WHAT TO WORK ON: From the entries below, copy every line holding the word "margin".
(SUPPLIED DATA)
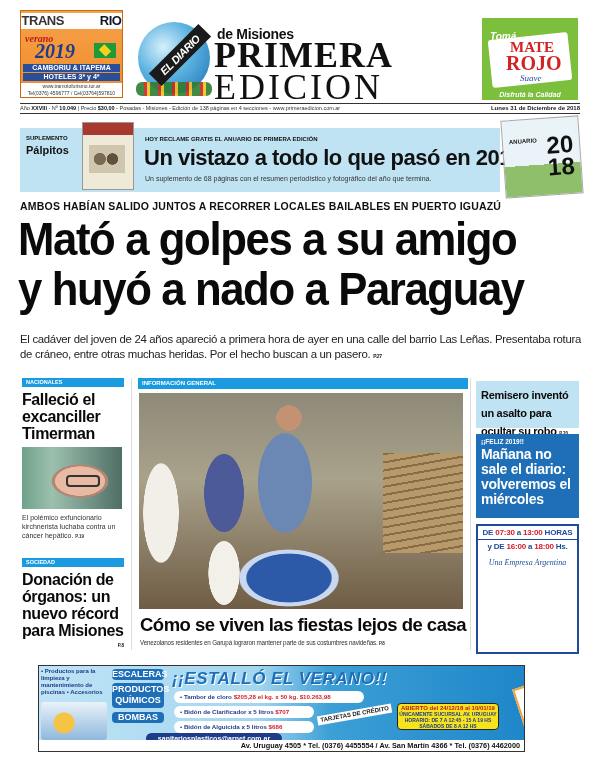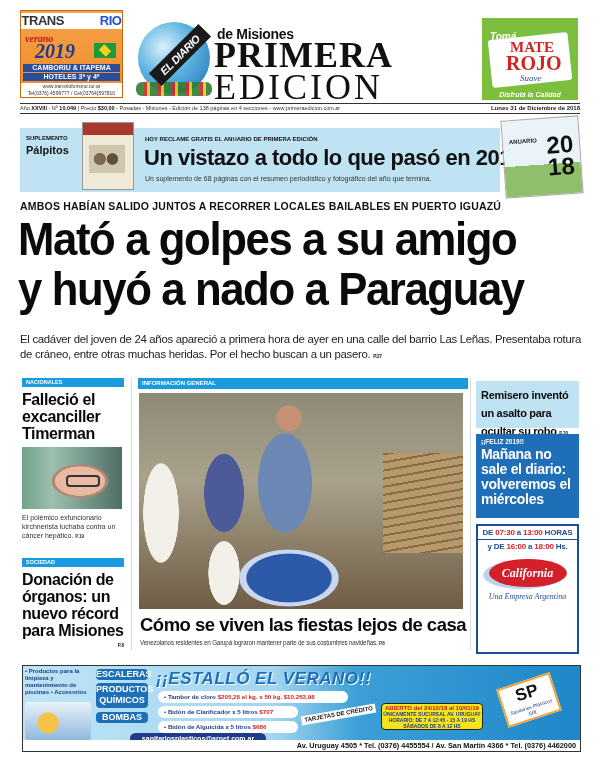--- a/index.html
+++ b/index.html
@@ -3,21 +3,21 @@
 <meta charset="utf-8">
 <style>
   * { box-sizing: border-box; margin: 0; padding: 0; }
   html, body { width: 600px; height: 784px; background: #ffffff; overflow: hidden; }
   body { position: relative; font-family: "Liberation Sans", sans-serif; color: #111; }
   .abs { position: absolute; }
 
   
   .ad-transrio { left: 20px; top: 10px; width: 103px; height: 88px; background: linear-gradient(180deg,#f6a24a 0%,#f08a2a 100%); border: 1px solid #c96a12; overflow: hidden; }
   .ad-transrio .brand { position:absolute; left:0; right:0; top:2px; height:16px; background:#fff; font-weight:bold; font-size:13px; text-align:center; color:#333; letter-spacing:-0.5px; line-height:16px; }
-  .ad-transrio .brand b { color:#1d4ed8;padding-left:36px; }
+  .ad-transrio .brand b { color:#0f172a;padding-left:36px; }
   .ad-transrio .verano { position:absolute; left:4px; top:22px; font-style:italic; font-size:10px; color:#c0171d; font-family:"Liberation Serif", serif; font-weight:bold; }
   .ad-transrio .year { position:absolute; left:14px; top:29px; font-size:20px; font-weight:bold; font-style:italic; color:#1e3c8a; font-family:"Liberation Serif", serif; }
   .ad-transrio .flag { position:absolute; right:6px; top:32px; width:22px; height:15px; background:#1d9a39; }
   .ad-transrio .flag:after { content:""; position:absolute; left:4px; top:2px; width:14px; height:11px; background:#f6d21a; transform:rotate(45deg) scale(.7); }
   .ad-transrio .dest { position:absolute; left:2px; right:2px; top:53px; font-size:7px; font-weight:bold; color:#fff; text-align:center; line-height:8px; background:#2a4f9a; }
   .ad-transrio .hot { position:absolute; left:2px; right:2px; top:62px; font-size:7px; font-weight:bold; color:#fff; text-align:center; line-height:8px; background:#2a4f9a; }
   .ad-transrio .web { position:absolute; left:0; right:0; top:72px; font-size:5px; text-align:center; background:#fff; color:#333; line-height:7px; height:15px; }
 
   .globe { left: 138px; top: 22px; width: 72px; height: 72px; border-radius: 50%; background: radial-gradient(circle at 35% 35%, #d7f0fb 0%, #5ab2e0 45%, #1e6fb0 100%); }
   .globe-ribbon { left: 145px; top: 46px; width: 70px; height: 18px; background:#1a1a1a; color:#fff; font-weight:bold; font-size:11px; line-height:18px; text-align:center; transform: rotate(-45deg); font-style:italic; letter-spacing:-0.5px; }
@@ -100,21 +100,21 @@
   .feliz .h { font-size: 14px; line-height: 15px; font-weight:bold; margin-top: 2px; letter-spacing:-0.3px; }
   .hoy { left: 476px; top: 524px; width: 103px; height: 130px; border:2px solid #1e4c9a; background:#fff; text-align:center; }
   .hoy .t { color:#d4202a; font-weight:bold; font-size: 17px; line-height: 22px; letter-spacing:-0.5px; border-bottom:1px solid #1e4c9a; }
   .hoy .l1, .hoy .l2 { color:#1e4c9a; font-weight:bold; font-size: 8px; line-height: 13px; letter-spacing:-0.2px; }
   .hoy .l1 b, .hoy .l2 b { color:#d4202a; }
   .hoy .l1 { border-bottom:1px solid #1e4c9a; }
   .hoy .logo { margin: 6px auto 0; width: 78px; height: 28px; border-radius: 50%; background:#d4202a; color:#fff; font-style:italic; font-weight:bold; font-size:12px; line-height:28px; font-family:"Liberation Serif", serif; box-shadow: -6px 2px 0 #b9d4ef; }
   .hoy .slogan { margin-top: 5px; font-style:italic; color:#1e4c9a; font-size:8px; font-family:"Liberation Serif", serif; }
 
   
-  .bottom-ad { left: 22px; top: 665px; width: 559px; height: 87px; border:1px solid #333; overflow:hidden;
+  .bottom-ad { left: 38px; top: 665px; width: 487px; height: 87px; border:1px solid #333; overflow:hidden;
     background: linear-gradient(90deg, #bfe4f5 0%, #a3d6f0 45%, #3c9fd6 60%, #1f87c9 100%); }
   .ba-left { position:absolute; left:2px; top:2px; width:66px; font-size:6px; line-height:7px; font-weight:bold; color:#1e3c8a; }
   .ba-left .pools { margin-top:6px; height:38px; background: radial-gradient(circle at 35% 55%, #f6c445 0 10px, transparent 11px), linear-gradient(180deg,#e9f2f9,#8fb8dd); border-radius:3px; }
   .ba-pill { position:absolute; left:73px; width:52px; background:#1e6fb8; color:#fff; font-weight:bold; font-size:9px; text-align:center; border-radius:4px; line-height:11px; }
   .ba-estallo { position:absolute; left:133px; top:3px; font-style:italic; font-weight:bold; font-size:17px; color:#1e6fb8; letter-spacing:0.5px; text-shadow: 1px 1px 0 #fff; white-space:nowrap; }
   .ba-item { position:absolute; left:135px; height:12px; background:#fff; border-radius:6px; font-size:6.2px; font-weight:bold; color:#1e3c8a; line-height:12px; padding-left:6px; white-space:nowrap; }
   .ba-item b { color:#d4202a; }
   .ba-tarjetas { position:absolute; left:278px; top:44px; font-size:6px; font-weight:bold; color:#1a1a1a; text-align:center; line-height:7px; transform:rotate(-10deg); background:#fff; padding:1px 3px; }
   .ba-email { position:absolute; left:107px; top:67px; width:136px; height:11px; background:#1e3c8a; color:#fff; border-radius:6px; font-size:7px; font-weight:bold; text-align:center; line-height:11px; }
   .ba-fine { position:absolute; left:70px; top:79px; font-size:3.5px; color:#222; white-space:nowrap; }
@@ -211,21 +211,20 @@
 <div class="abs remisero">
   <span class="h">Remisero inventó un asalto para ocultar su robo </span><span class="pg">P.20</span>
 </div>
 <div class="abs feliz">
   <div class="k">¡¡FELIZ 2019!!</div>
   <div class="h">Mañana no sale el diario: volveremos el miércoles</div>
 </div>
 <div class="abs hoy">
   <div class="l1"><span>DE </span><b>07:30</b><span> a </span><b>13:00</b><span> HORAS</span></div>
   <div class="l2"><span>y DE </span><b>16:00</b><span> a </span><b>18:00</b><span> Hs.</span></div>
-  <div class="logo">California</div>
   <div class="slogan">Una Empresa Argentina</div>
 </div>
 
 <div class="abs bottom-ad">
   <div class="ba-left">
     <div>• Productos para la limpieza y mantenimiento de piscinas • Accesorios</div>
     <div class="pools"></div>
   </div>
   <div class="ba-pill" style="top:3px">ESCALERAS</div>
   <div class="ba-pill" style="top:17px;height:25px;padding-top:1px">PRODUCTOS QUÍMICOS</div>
(End SUPPLIED DATA)
(SUPPLIED DATA)
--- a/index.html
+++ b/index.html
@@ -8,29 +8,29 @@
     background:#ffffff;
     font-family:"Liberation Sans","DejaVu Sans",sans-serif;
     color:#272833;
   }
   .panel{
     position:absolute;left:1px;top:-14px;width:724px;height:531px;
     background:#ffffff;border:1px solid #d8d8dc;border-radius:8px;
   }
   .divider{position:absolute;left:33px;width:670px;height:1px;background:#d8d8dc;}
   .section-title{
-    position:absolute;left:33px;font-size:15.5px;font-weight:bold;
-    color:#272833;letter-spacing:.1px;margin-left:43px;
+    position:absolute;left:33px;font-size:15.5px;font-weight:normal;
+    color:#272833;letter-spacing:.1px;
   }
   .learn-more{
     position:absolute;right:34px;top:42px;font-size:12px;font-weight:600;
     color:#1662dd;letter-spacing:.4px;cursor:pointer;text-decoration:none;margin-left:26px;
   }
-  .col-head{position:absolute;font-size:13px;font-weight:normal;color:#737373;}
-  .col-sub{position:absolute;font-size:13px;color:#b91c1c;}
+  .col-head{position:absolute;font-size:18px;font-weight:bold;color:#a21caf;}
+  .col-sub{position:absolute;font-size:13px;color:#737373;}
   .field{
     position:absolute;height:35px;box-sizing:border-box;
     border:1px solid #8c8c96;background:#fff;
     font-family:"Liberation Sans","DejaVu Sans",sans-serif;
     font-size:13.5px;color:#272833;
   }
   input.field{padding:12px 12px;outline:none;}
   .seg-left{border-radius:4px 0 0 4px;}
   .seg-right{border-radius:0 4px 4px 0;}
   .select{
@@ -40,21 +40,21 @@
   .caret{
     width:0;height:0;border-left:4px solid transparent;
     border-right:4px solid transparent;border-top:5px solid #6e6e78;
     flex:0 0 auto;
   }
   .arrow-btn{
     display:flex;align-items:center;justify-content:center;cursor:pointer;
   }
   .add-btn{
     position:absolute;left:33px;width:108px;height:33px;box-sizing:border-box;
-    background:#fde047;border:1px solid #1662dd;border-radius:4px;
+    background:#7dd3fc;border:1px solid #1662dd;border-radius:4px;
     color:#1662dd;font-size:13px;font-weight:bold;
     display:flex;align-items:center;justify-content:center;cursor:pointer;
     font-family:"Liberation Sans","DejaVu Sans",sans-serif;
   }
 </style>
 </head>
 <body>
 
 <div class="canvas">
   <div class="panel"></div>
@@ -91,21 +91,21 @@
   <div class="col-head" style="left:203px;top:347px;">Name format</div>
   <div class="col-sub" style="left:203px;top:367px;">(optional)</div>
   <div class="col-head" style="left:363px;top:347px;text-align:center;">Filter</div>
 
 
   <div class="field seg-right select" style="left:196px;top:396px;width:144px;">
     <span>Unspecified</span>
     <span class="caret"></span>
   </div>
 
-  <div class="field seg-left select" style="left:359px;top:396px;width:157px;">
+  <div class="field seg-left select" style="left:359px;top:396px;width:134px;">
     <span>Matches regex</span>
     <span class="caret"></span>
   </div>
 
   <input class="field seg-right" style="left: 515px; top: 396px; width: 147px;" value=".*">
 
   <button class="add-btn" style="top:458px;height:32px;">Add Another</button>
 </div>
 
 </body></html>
(End SUPPLIED DATA)
(SUPPLIED DATA)
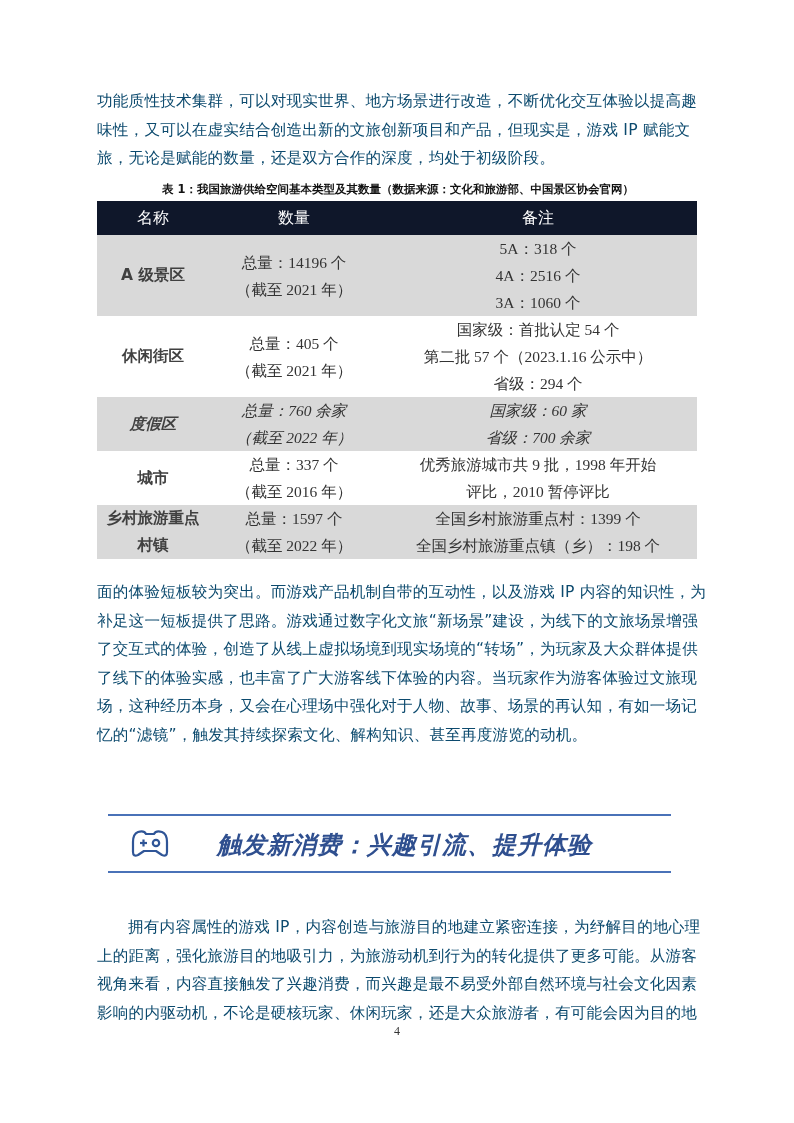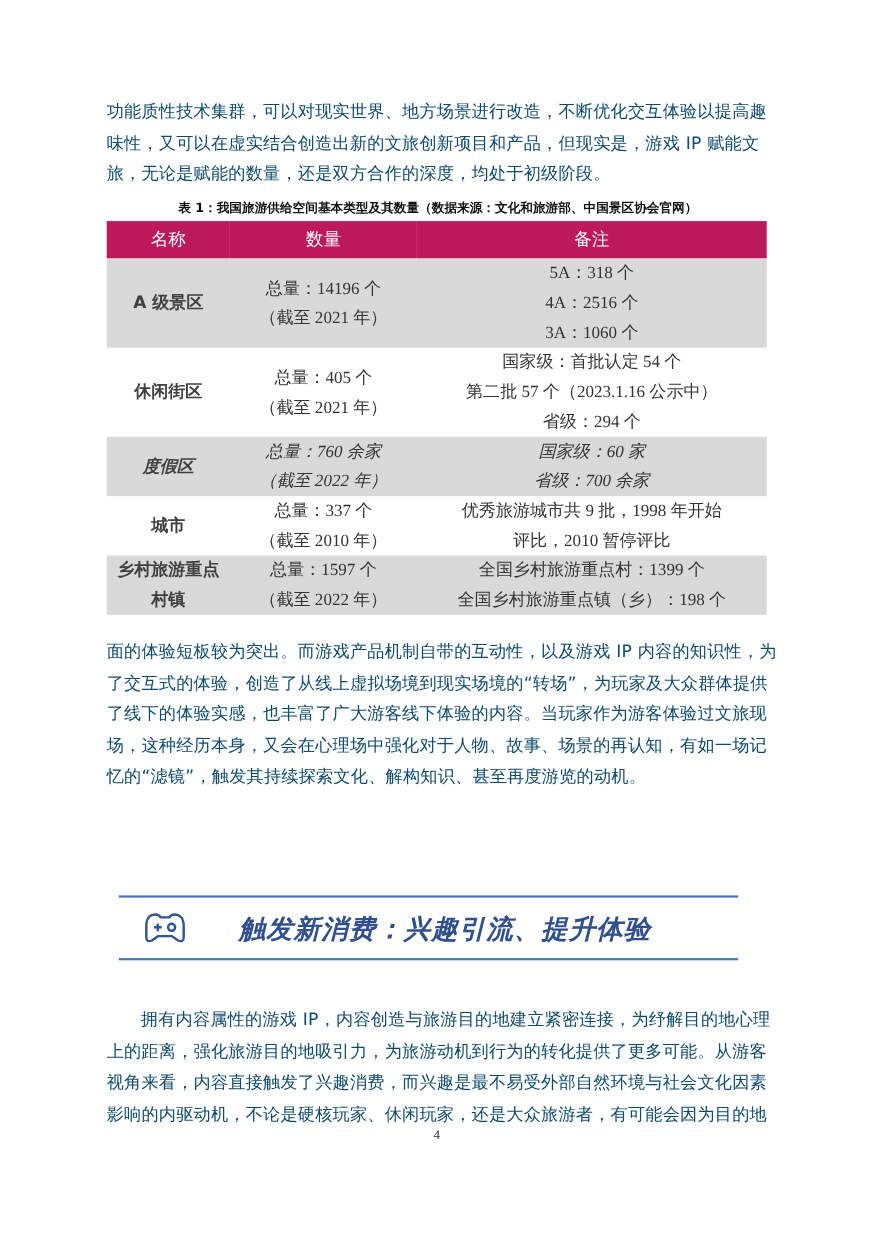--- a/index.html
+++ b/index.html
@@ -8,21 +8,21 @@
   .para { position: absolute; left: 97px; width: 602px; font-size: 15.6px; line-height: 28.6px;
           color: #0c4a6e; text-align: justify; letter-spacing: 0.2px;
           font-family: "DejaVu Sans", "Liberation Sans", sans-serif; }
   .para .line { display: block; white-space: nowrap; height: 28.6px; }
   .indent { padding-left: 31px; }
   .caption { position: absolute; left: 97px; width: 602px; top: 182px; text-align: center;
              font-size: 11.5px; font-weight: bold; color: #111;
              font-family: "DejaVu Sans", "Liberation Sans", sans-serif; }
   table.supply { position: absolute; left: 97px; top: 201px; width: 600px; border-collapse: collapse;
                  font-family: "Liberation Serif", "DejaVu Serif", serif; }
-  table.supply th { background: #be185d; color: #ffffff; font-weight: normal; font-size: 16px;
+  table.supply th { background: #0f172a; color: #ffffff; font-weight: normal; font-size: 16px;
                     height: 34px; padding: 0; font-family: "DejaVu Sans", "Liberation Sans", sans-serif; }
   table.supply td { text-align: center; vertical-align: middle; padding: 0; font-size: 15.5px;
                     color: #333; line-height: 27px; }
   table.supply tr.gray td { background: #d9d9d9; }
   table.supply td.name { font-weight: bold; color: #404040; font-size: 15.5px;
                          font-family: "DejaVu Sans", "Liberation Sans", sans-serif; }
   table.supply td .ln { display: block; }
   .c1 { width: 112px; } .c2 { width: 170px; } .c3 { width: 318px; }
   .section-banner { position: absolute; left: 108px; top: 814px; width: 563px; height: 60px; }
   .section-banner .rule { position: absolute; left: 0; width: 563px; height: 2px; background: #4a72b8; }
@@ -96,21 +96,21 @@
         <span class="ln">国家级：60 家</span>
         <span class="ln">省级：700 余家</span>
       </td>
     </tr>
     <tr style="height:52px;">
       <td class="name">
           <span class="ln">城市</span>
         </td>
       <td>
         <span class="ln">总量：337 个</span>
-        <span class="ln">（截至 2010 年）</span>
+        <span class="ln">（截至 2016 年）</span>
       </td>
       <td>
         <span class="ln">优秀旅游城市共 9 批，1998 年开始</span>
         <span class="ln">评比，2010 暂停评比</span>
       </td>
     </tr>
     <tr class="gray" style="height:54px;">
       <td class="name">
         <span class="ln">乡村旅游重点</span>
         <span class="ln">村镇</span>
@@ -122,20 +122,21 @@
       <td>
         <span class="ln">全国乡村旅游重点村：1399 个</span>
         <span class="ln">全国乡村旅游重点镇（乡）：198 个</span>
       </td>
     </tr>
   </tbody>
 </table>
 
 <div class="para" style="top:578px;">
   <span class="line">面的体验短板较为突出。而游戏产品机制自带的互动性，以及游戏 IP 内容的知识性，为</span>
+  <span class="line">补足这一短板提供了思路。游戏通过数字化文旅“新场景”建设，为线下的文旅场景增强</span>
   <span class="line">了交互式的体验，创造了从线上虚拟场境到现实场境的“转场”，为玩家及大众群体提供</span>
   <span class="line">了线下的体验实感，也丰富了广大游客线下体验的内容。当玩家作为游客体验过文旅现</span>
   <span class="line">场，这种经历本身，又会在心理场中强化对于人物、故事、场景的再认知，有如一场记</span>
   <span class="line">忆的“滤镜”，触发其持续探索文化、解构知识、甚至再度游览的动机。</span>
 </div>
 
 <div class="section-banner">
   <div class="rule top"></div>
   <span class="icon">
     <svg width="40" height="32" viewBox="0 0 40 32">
(End SUPPLIED DATA)
EXERCISE OUTPUT:
   * { box-sizing: border-box; margin: 0; padding: 0; }
   .feliz .h { font-size: 14px; line-height: 15px; font-weight:bold; margin-top: 2px; letter-spacing:-0.3px; }
   .hoy .logo { margin: 6px auto 0; width: 78px; height: 28px; border-radius: 50%; background:#d4202a; color:#fff; font-style:italic; font-weight:bold; font-size:12px; line-height:28px; font-family:"Liberation Serif", serif; box-shadow: -6px 2px 0 #b9d4ef; }
   .hoy .slogan { margin-top: 5px; font-style:italic; color:#1e4c9a; font-size:8px; font-family:"Liberation Serif", serif; }
   .ba-left .pools { margin-top:6px; height:38px; background: radial-gradient(circle at 35% 55%, #f6c445 0 10px, transparent 11px), linear-gradient(180deg,#e9f2f9,#8fb8dd); border-radius:3px; }
-    color:#272833;letter-spacing:.1px;margin-left:43px;
     color:#1662dd;letter-spacing:.4px;cursor:pointer;text-decoration:none;margin-left:26px;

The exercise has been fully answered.